TRUMPH TruSyatem 7500

Most of the site will reflect the ongoing surgical activity of Prof. Munir Elias MD., PhD. with brief slides and weekly activity. For reference to the academic and theoretical part, you are welcome to visit  neurosurgery.tv


The patient came to me 19-October-2005 complaining of LBP for 3 years with continuous numbness of the right foot and left sciatica. She is a known rheumatoid patient. MRI of the brain and lumbar spine done 27-January-2003 showed spondylolisthesis L5-S1 II-III degree. On examination, she had weak dorsiflexion both feet with hypalgesia both L5 roots territories. New MRI lumbar spine requested. Considering that her condition is deteriorating and she cannot walk more than 5-10 meters, it was decided to operate her. Skeletonization of L4, L5 and upper sacrum was performed and the flail L5 lamina was removed, exposing during that both L5 and S1 roots. It was impossible to reach the pedicle of L5 body without jeopardizing the bony alignment, for what, transpedicular polyaxial version was applied between L4 and the upper sacrum. After traction, it was possible to see the destroyed L5 pedicle. For further fixation a bridge was applied to achieve more stable construct. The operation was smooth and took only 2 hours.

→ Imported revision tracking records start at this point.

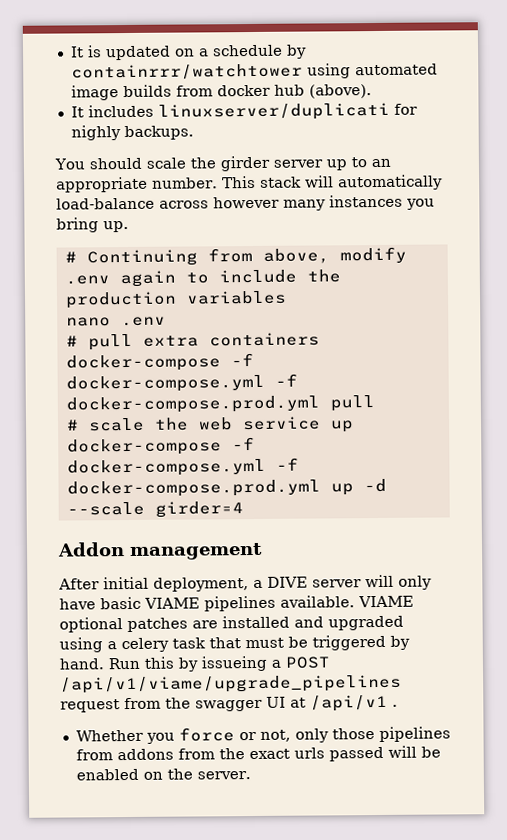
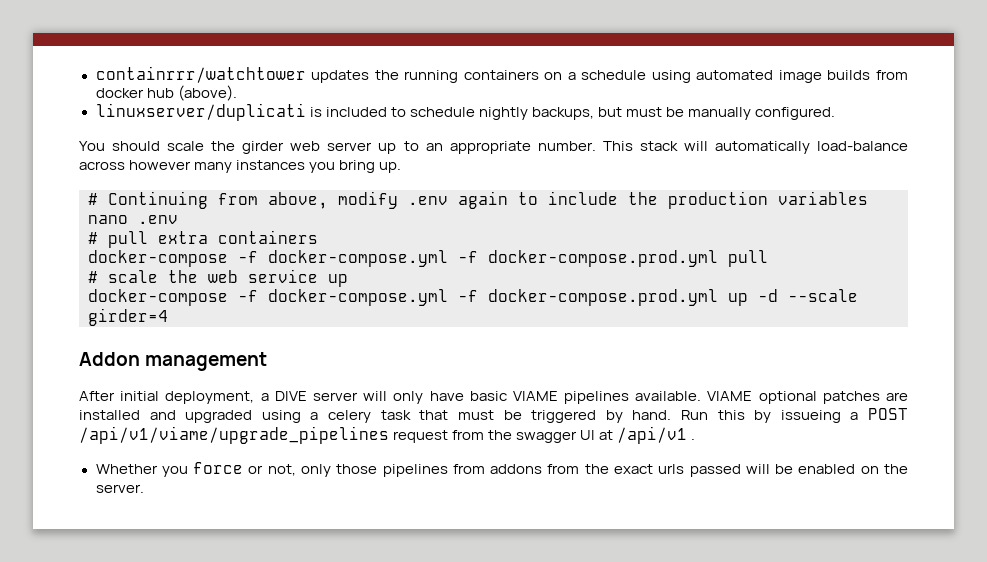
- It is updated on a schedule by containrrr/watchtower using automated image builds from docker hub (above).
+ containrrr/watchtower updates the running containers on a schedule using automated image builds from docker hub (above).
- It includes linuxserver/duplicati for nighly backups.
+ linuxserver/duplicati is included to schedule nightly backups, but must be manually configured.
- You should scale the girder server up to an appropriate number.
+ You should scale the girder web server up to an appropriate number.

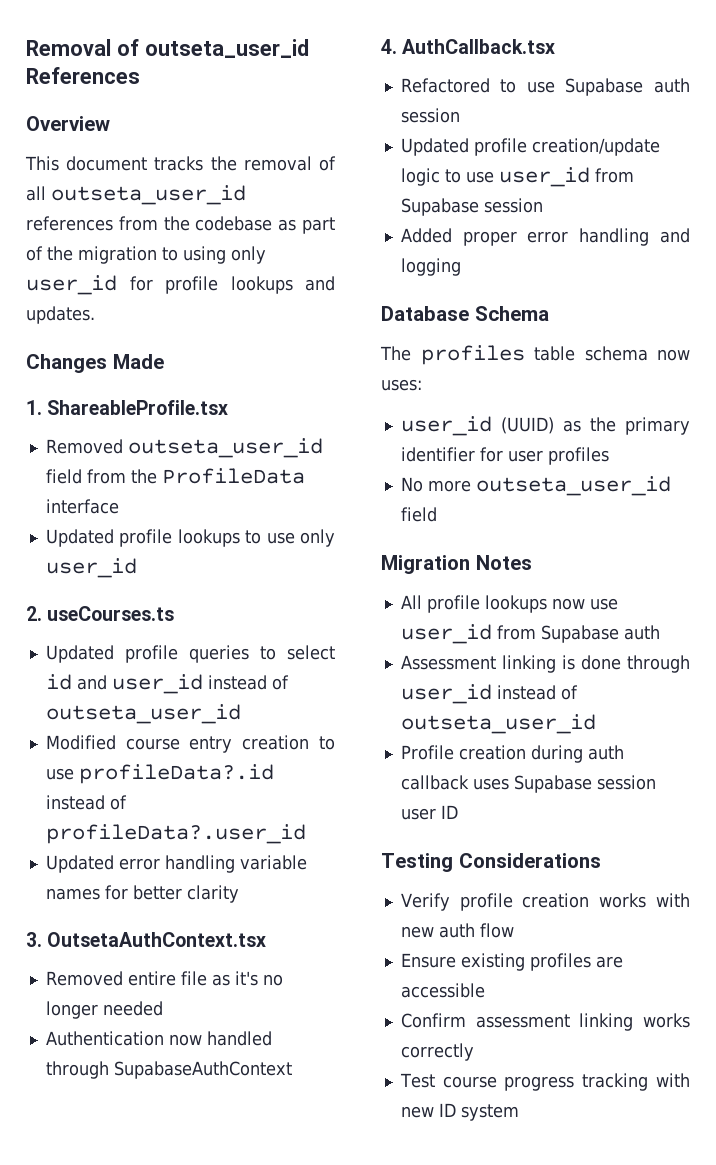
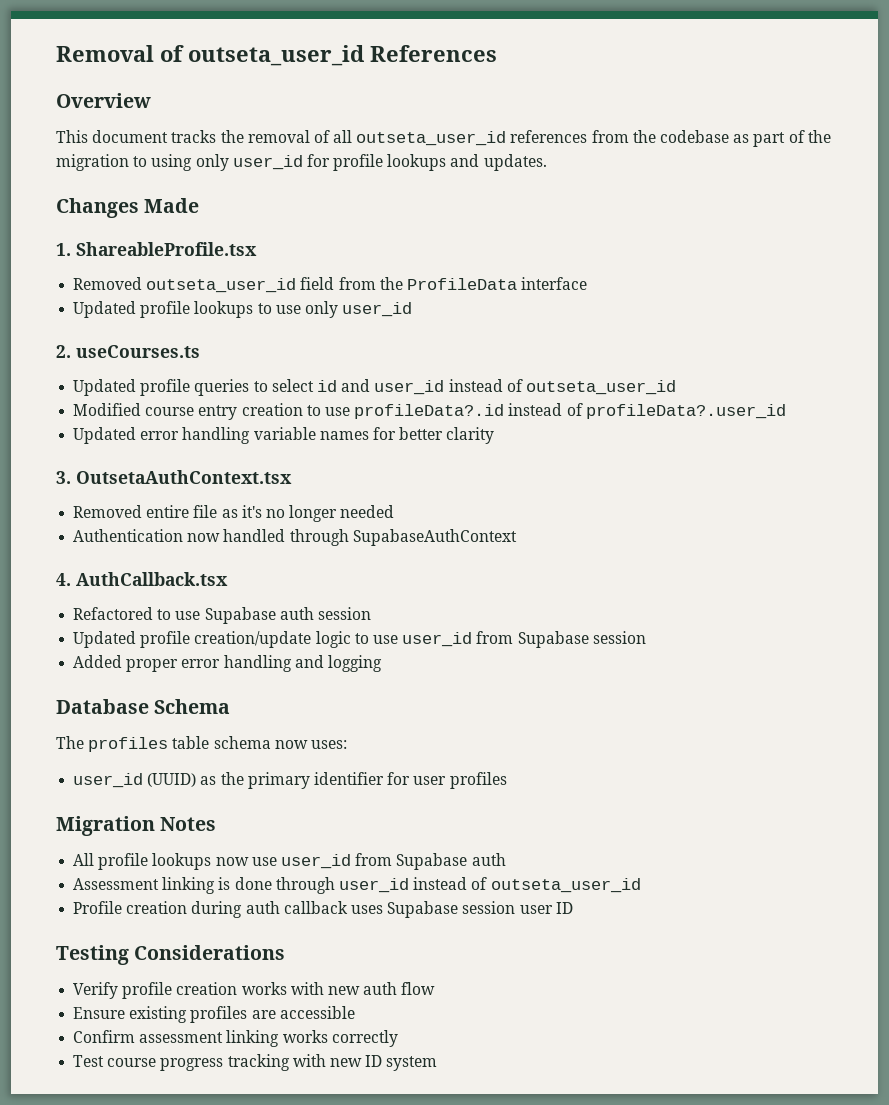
- No more outseta_user_id field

1. Trying to keep the L5 lamina and perform reduction and fixation by transpedicular screws, can make the flail lamina stable, but it is a bad idea, because the surgeon cannot have a good idea, what happening under these preserved bony structures.

2. Removing the flail lamina make the operation more safe and speedy and can catch under vision what going on , during the insertion of the screws. For example, the walls of the pedicles can crack and the lousy fragments can cause radicular pain to the patient.

3. Reduction is more safe, when the flail lamina is removed. In this case, without doing this, it was impossible to gain the intended goal of surgery.